This picture is perhaps the most unusual picture we have come across. It looks very much like the left bronchial tree of the lung. This incident occurred in England, when a 36-year-old man, admitted to the critical intensive care unit, of heart failure, coughed up his massive blood clot. What took aback the doctors, were the structure of the blood clot. It first appeared as the bronchial tree which almost shook everyone at the hospital. The patient was put on ventricular assist device, a heart pump, but he showed signs of respiratory distress during the procedure. Suddenly, a massive cough threw out this strange shaped clot out of his mouth.

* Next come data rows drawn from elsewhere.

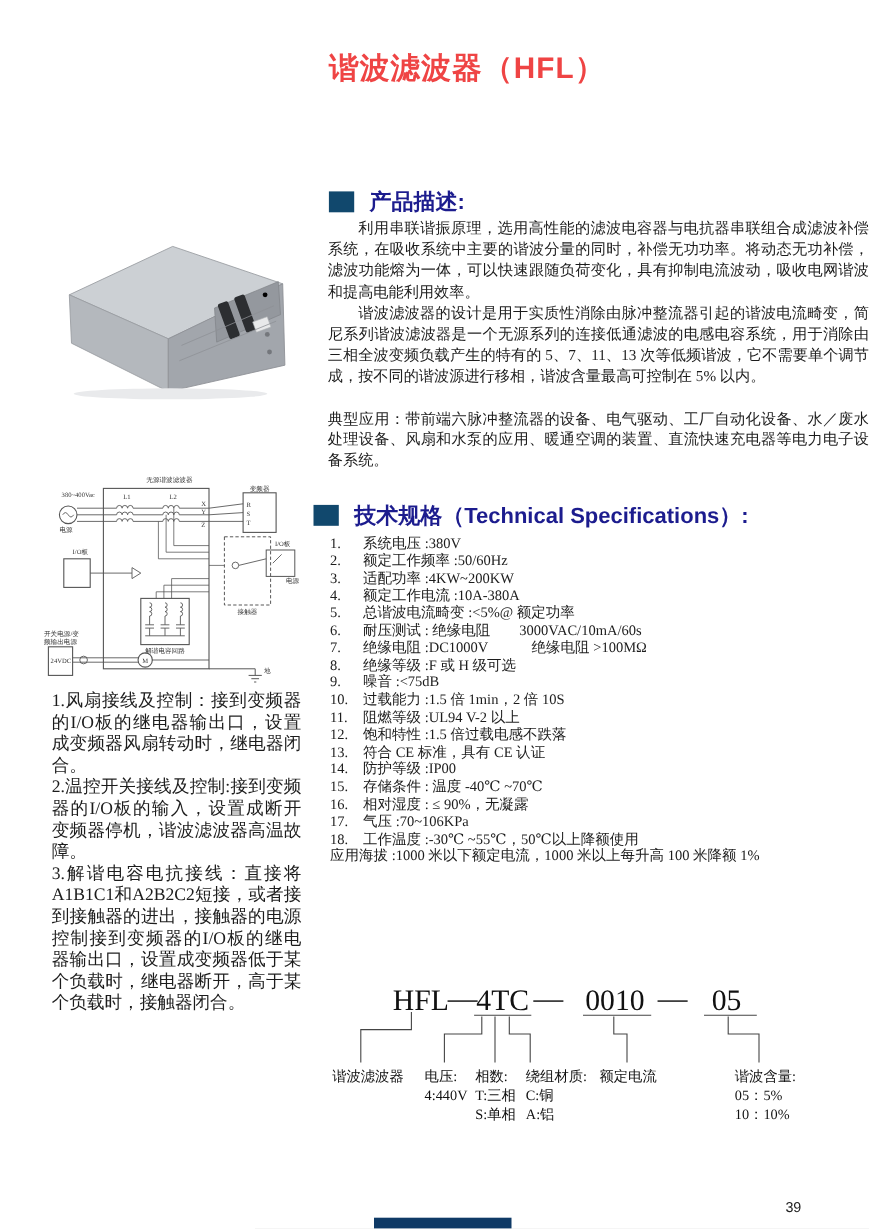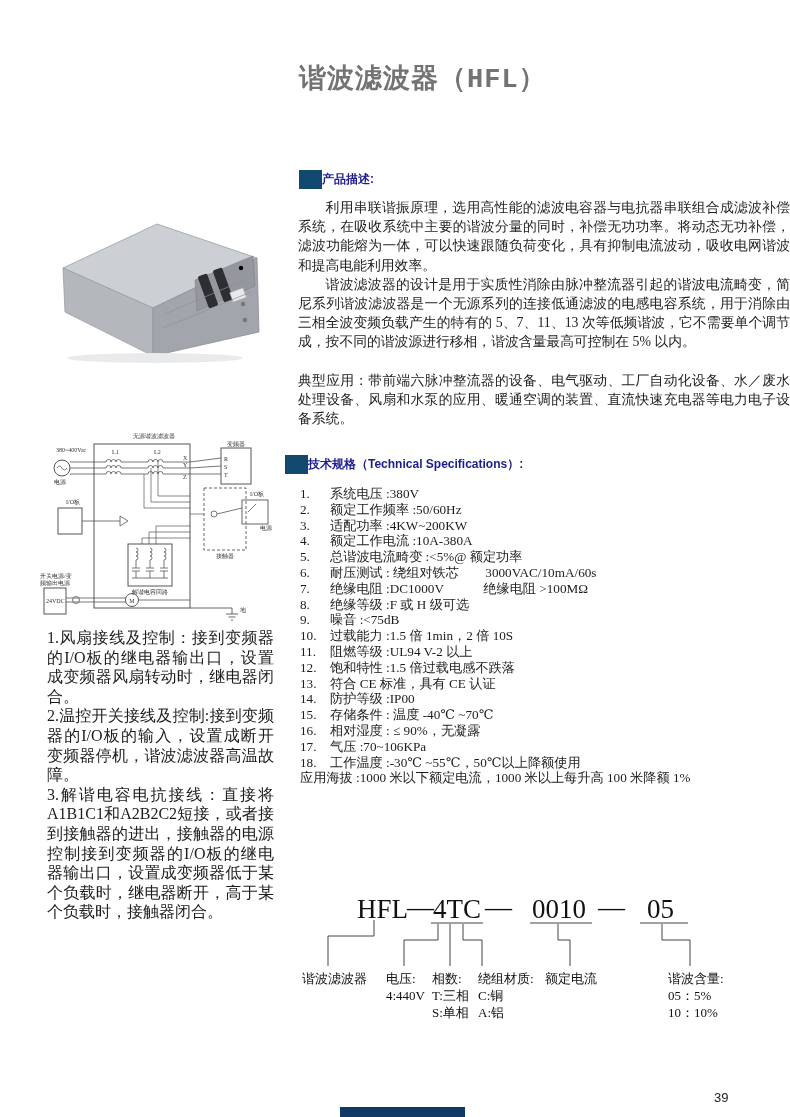--- a/index.html
+++ b/index.html
@@ -10,9 +10,9 @@
     color:#1c1c1c;
   }
   .page-title{
-    position:absolute;left:299px;top:60px;
-    font-family:Liberation Mono, monospace;
-    font-size:27px;font-weight:bold;color:#737373;letter-spacing:1px;
+    position:absolute;left:299px;top:44px;
+    font-family:Liberation Sans, sans-serif;
+    font-size:27px;font-weight:bold;color:#ef4444;letter-spacing:1px;
   }
   .section-header{
     position:absolute;display:flex;align-items:center;gap:0;

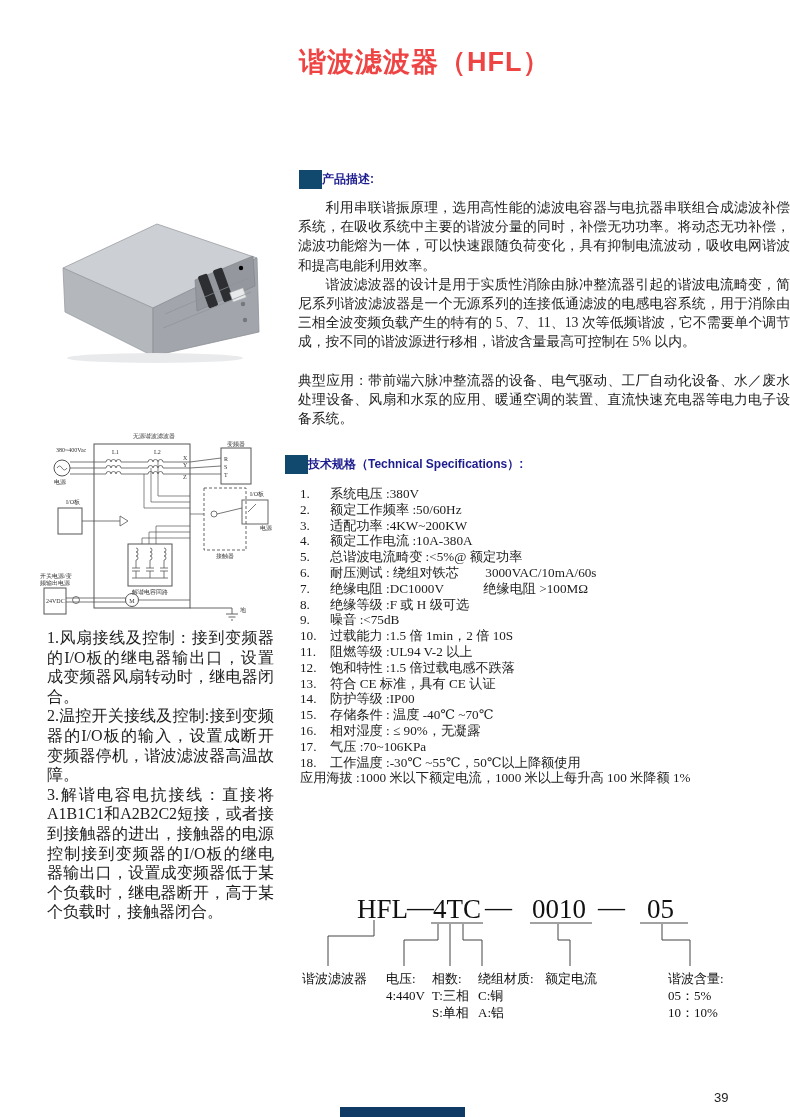--- a/index.html
+++ b/index.html
@@ -15,9 +15,9 @@
     font-size:27px;font-weight:bold;color:#ef4444;letter-spacing:1px;
   }
   .section-header{
-    position:absolute;display:flex;align-items:center;gap:0;
+    position:absolute;display:flex;align-items:center;gap:14px;
     font-family:"Liberation Sans","DejaVu Sans",sans-serif;
-    font-size:12px;font-weight:bold;color:#1c1c8e;
+    font-size:20px;font-weight:bold;color:#1c1c8e;
   }
   .section-header .sq{width:23px;height:19px;background:#11486d;flex:0 0 auto;}
   .desc-header{left:299px;top:170px;}

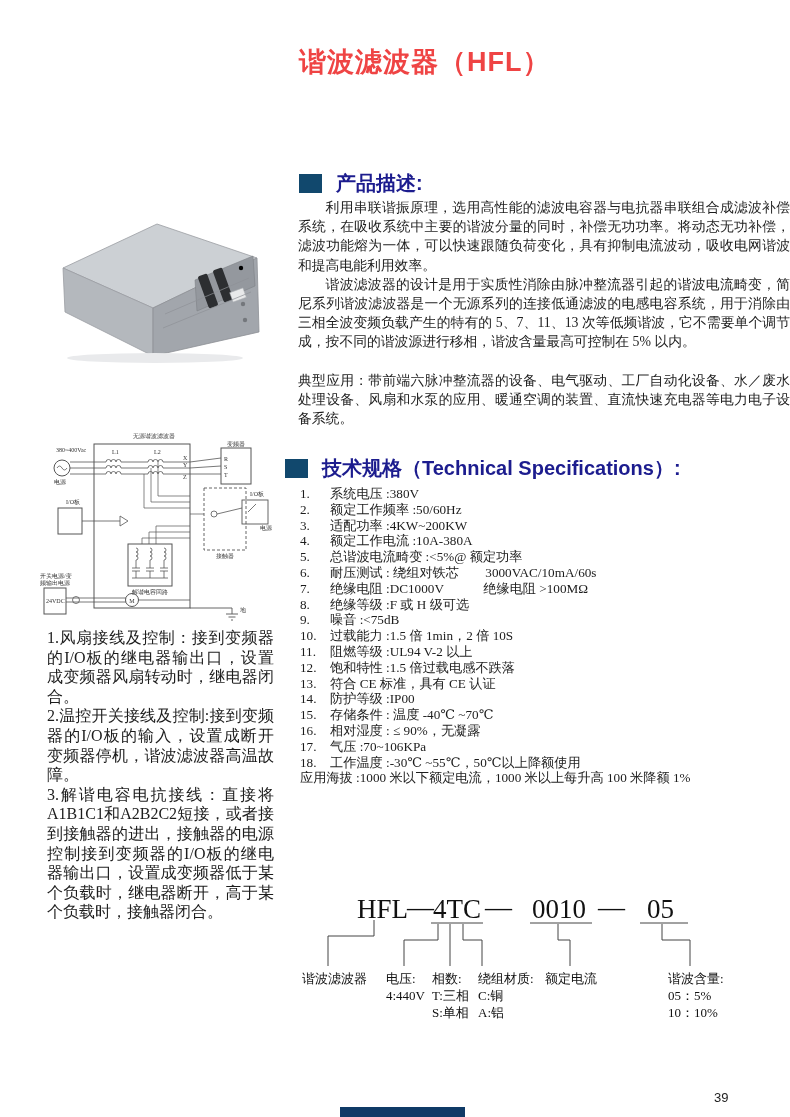--- a/index.html
+++ b/index.html
@@ -235,7 +235,7 @@
     </div>
       <div class="spec-row">
       <span class="num">6.</span>
-      <span class="txt">耐压测试 : 绕组对铁芯　　3000VAC/10mA/60s</span>
+      <span class="txt">耐压测试 : 绝缘电阻　　3000VAC/10mA/60s</span>
     </div>
       <div class="spec-row">
       <span class="num">7.</span>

The reports were published by Doctors Gavitt Woodard and George Wieselthaler, University of California in the New England Journal of Medicine in November.
Here’s the report:
A 36-year-old man was admitted to the intensive care unit with an acute exacerbation of chronic heart failure. His medical history included heart failure with an ejection fraction of 20%, bioprosthetic aortic-valve replacement for bicuspid aortic stenosis, endovascular stenting of an aortic aneurysm, and placement of a permanent pacemaker for complete heart block. An Impella ventricular assist device was placed for management of acute heart failure, and a continuous heparin infusion was initiated for systemic anticoagulation. During the next week, the patient had episodes of small-volume hemoptysis, increasing respiratory distress, and increasing use of supplemental oxygen (up to 20 liters delivered through a high-flow nasal cannula). During an extreme bout of coughing, the patient spontaneously expectorated an intact cast of the right bronchial tree. The right bronchial tree consists of three segmental branches in the upper lobe (blue arrows), two segmental branches in the middle lobe (white arrows), and five segmental branches in the lower lobe (black arrows). The patient’s trachea was subsequently intubated, and flexible bronchoscopy revealed a small amount of blood in the basilar branches of the right lower lobe. The patient was extubated 2 days later and had no further episodes of hemoptysis. One week after extubation, he died from complications of heart failure (volume overload and poor cardiac output) despite placement of the ventricular assist device.